What is the SIZE of fight in you?

Allow yourself the uncomfortable luxury of changing your mind on this common belief : creativity is something you are born with and others can only envy.

Wrong. Creativity is a skill that everyone can learn.

People understand that to become skilled at tennis or skiing you have to put in hours of practice. The same is true of creativity.


Often, ideas arrive in a flash of illumination, but they need to be refined, analysed and improved exhaustively. Struggle is to be expected and honored. 

To achieve anything worthwhile takes persistence. The creative are persistent.

Ray Bradbury set himself the task of writing one short story every week. Ten years and 520 short stories later, he wrote one strong enough to publish.

Martha Graham (May 11, 1894 – April 1, 1991) was an American modern dancer and choreographer whose influence on dance has been compared with the influence of Picasso on modern visual arts, the influence of Stravinsky on music, and the influence of Frank Lloyd Wright on architecture.

She was the first dancer to perform at the White House, and receive the highest civilian award of the US: the Presidential Medal of Freedom. Her style, the Graham technique, fundamentally reshaped American dance and is still taught worldwide.

This is what she wrote in 1953 titled "An Athlete of God", here is an extract:

I believe that we learn by practice. Whether it means to learn to dance by practicing dancing or to learn to live by practicing living, the principles are the same. In each, it is the performance of a dedicated precise set of acts, physical or intellectual, from which comes shape of achievement, a sense of one's being, a satisfaction of spirit. One becomes, in some area, an athlete of God.

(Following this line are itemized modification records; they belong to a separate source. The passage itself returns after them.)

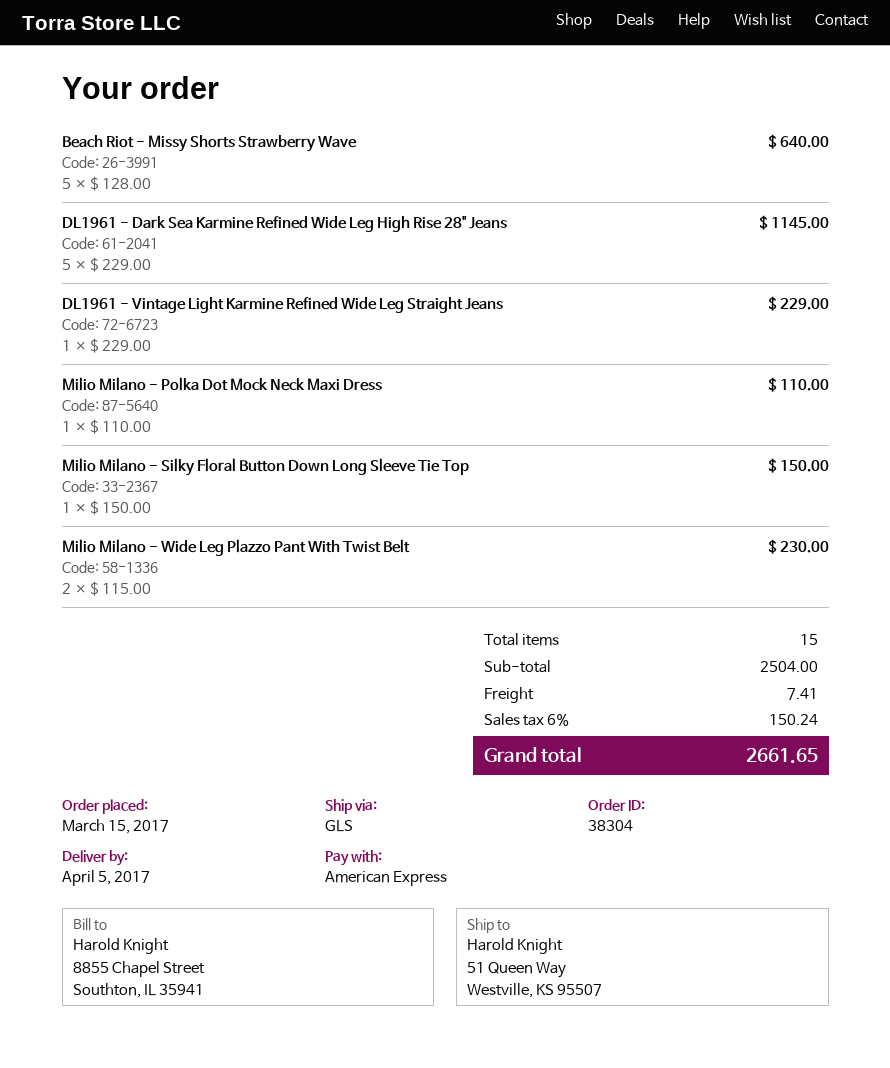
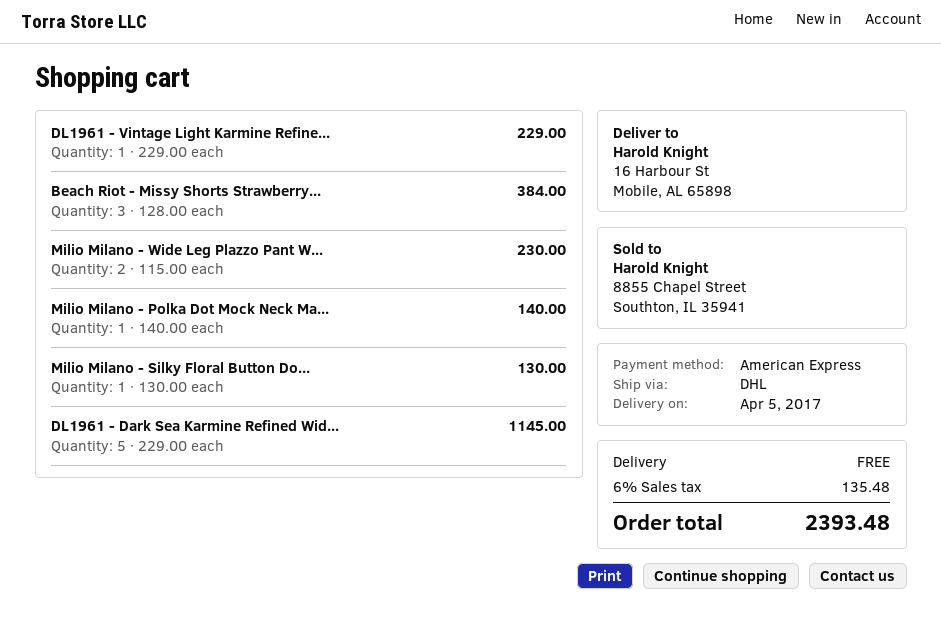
shipping method: GLS -> DHL
ship to: 51 Queen Way, Westville, KS 95507 -> 16 Harbour St, Mobile, AL 65898
Beach Riot - Missy Shorts Strawberry Wave: 5 x 128.00 = 640.00 -> 3 x 128.00 = 384.00
Milio Milano - Polka Dot Mock Neck Maxi Dress: 1 x 110.00 = 110.00 -> 1 x 140.00 = 140.00
Milio Milano - Silky Floral Button Down Long Sleeve Tie Top: 1 x 150.00 = 150.00 -> 1 x 130.00 = 130.00
shipping: 7.41 -> 0.00
tax: 6% = 150.24 -> 6% = 135.48
total: 2661.65 -> 2393.48

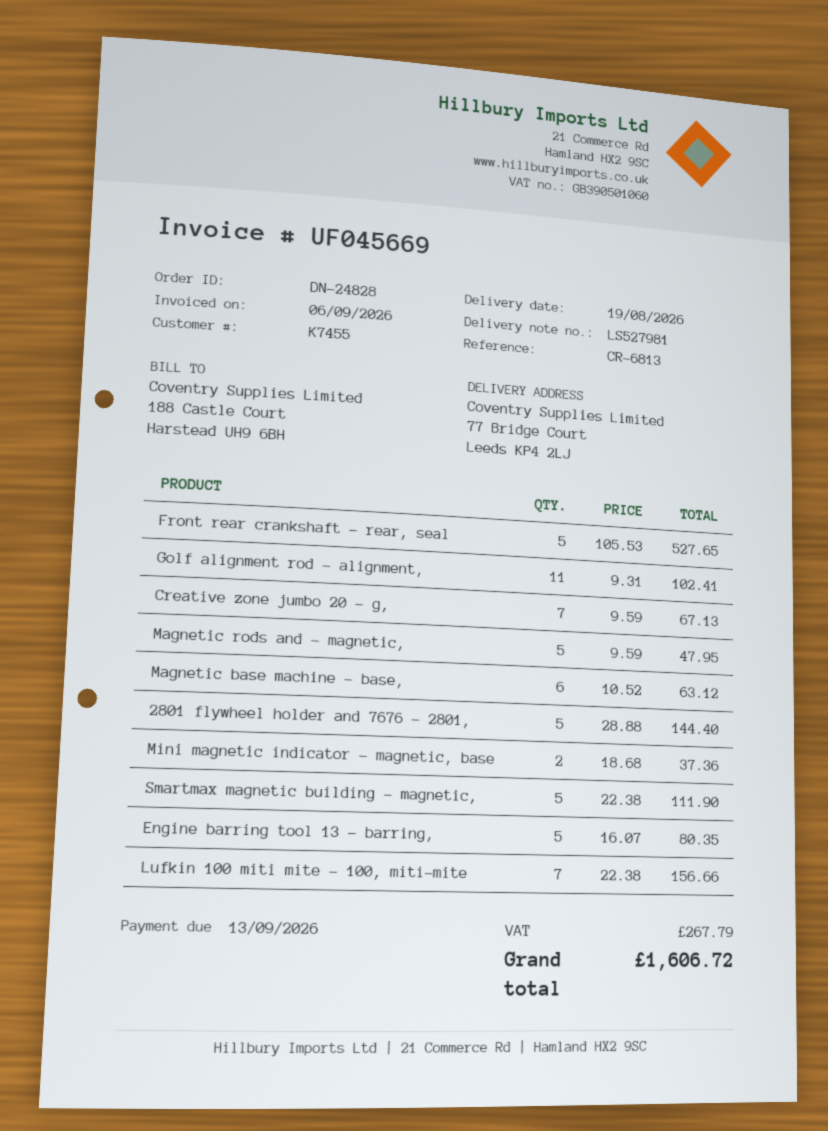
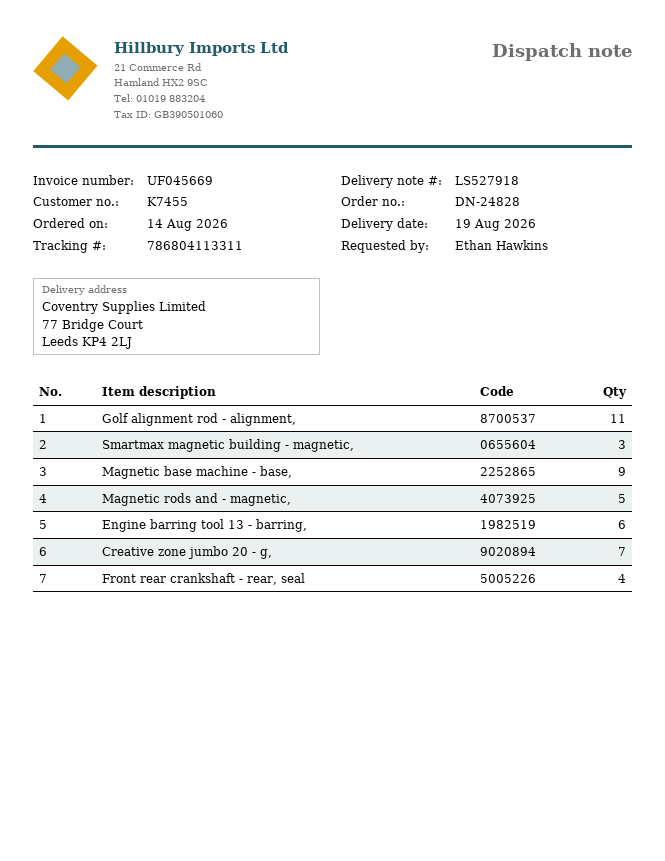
delivery note number: LS527981 -> LS527918
Front rear crankshaft - rear, seal: 5 -> 4
Magnetic base machine - base,: 6 -> 9
2801 flywheel holder and 7676 - 2801,: 5 -> none
Mini magnetic indicator - magnetic, base: 2 -> none
Smartmax magnetic building - magnetic,: 5 -> 3
Engine barring tool 13 - barring,: 5 -> 6
Lufkin 100 miti mite - 100, miti-mite: 7 -> none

Practice means to perform, over and over again in the face of all obstacles, some act of vision, of faith, of desire. Practice is a means of inviting the perfection desired.
I think the reason dance has held such an ageless magic for the world is that it has been the symbol of the performance of living. Many times I hear the phrase "the dance of life." It is close to me for a very simple and understandable reason. The instrument through which the dance speaks is also the instrument through which life is lived: the human body. It is the instrument by which all the primaries of experience are made manifest. It holds in its memory all matters of life and death and love.

Dancing appears glamorous, easy, delightful. But the path to the paradise of that achievement is not easier than any other. There is fatigue so great that the body cries, even in its sleep. There are times of complete frustration; there are daily small deaths. Then I need all the comfort that practice has stored in my memory and a tenacity of faith. But it must be the kind of faith that Abraham had, wherein he "staggered not at the promise of God through unbelief."

..... And there is grace. I mean the grace resulting from faith: faith in life, in love, in people and in the act of dancing. All this is necessary to any performance in life which is magnetic, powerful, rich in meaning.


.....We have all walked the high wire of circumstance at times. We recognize the gravity pull of the earth as he does. The smile is there because he is practicing living at that instant of danger. He does not choose to fall.


To be creative you have to relentlessly develop and improve yourself and your ideas.

As Mark Twain commented: "It's not the size of the dog in the fight - it's the SIZE OF THE FIGHT IN THE DOG."